Report Recommends Liberians Be Allowed to Remain in United States

MINNEAPOLIS , Aug. 22 /PRNewswire-USNewswire/ -- On October 1 , thousands of Liberians living and working legally in the United States will be forced to leave because the Department of Homeland Security has decided to end their Temporary Protected Status (TPS). A joint research report published by the law firm of Dorsey & Whitney and Minnesota Advocates for Human Rights recommends that the U.S. government not end TPS for Liberians at this time.

TPS allows certain populations to remain in the United States because of ongoing armed conflict, environmental disaster, or other extraordinary and temporary conditions.

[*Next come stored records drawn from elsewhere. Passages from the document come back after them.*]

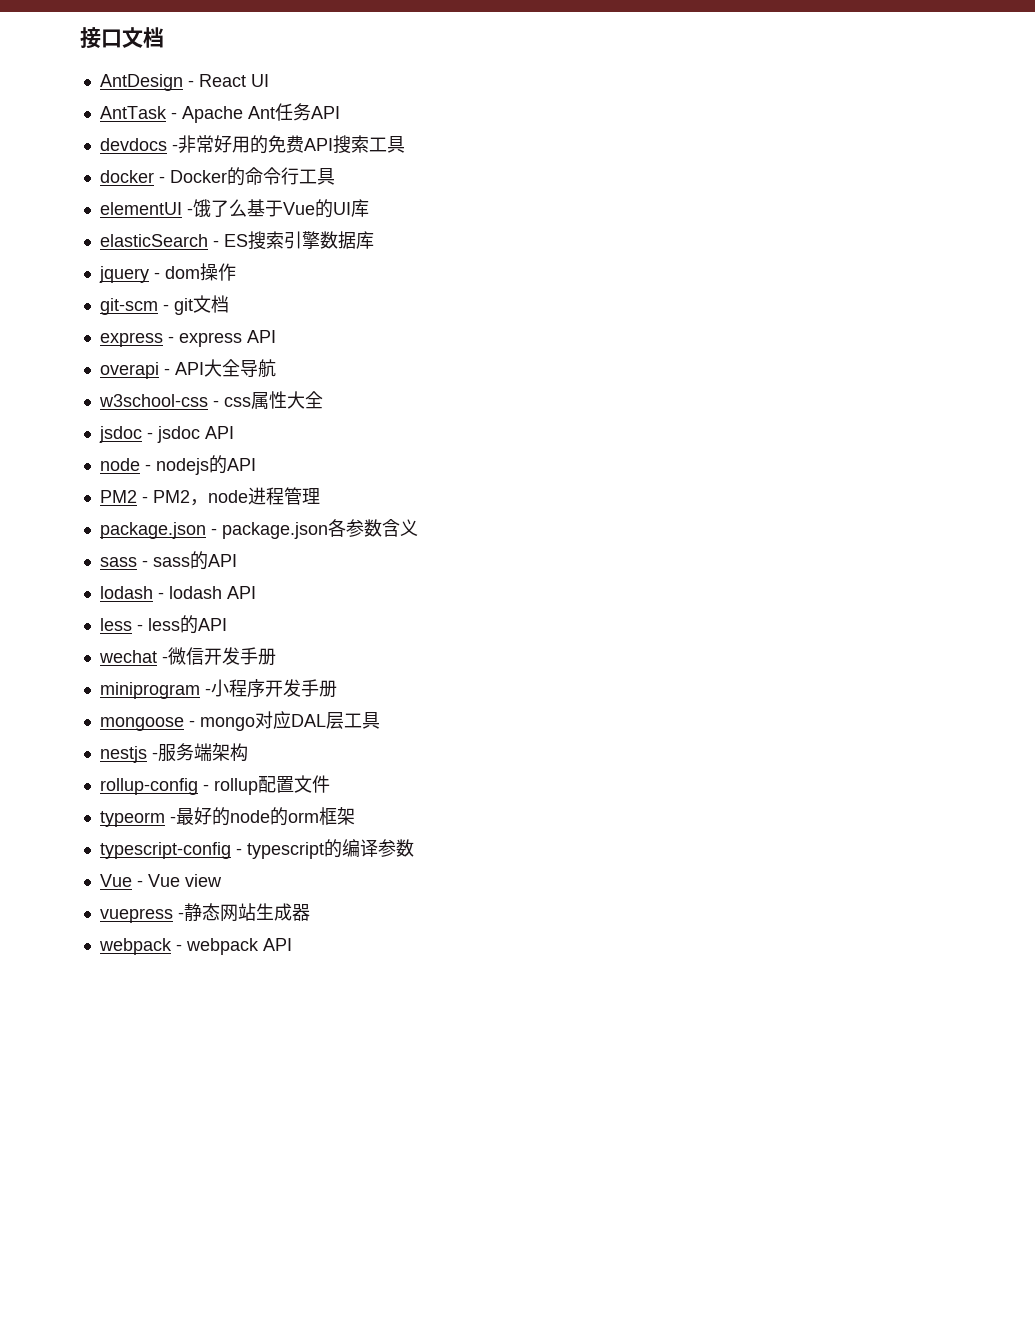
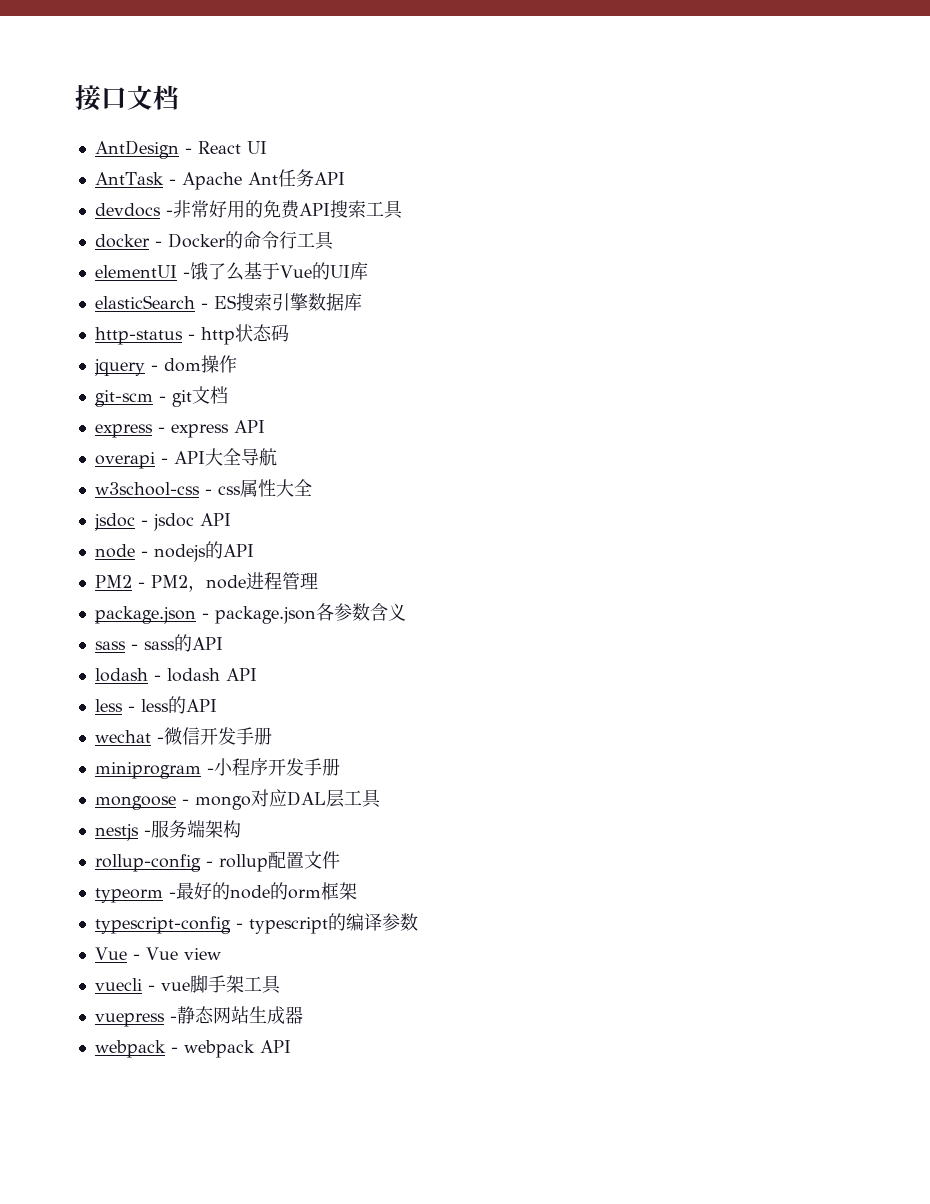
(374, 240) none -> [94,324,289,345] // http-status - http状态码
(222, 880) none -> [94,975,281,994] // vuecli - vue脚手架工具

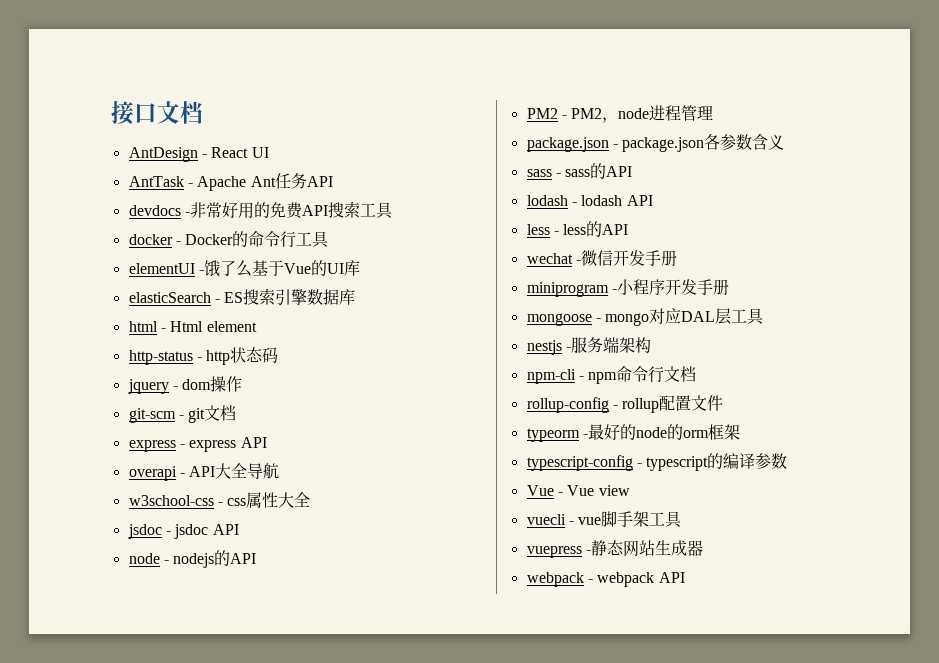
(362, 302) none -> [128,321,257,332] // html - Html element
(241, 829) none -> [526,366,697,384] // npm-cli - npm命令行文档

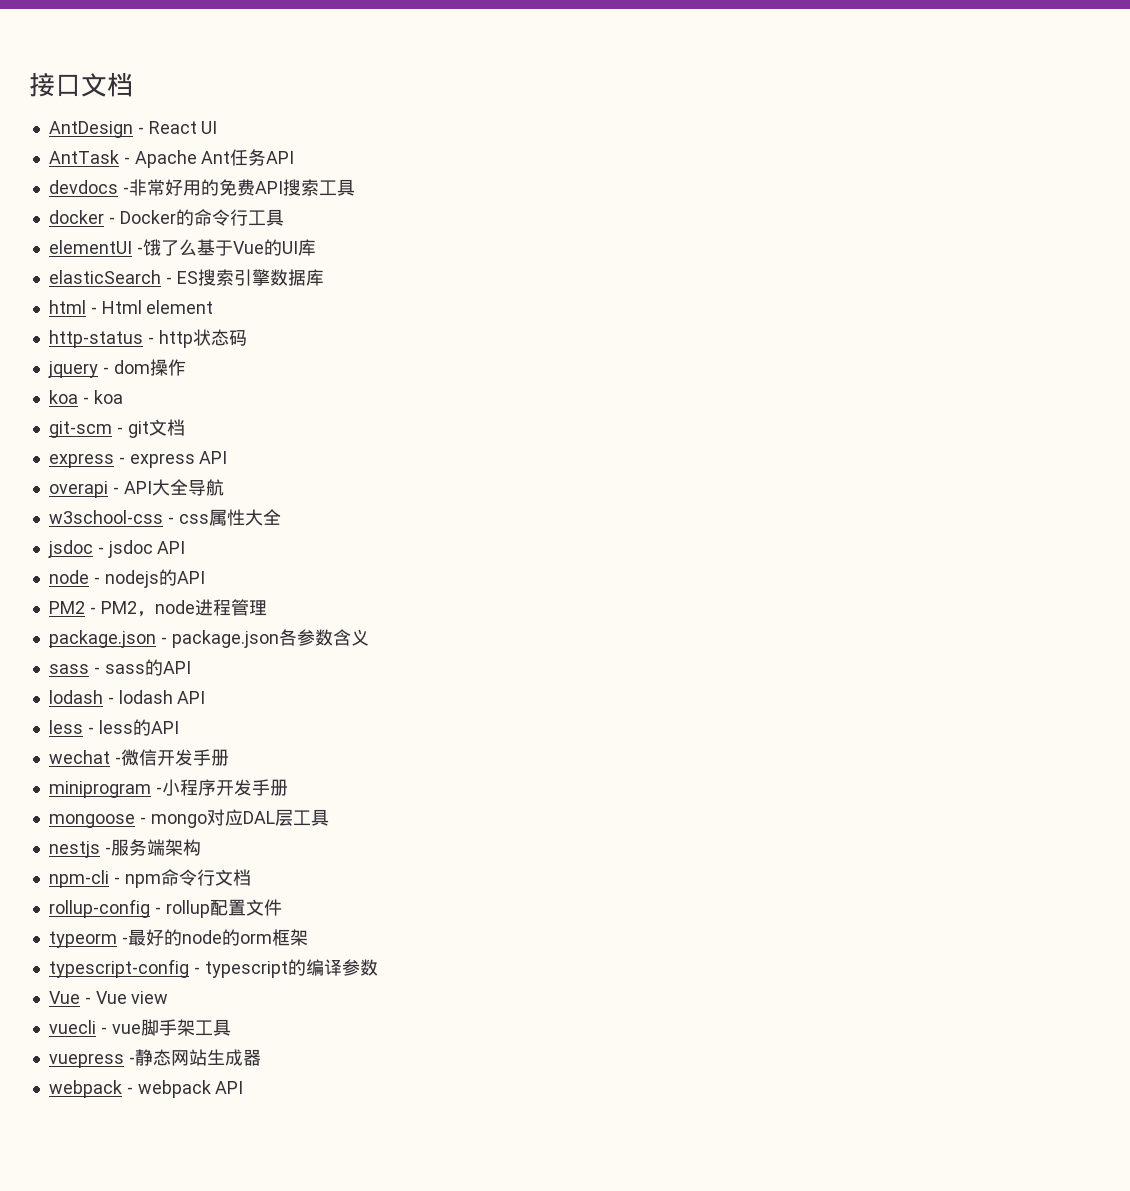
(243, 384) none -> [48,390,123,404] // koa - koa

When civil war erupted in Liberia in 1989, hundreds of thousands of Liberians were forced to flee their home country. Thousands came to the United States , seeking peace, safety, employment, health and education. Many Liberians have established stable and secure homes in the United States . They hold regular jobs, pay rent, own homes and attend school. Many have children who were born in this country -- which makes the children U.S. citizens -- and some have lived here as long as 15 years.

The Dorsey-authored report underscores the need to allow the Liberian government sufficient time to establish itself as a stable and secure democracy able to provide for its population. It recommends Liberians be allowed to remain in the United States while the Liberian government moves forward during this critical time in its history. The report examines the most recent accounts of the country conditions in Liberia , focusing on the country's refugee return program, economy, infrastructure, health care, education, security, and justice systems.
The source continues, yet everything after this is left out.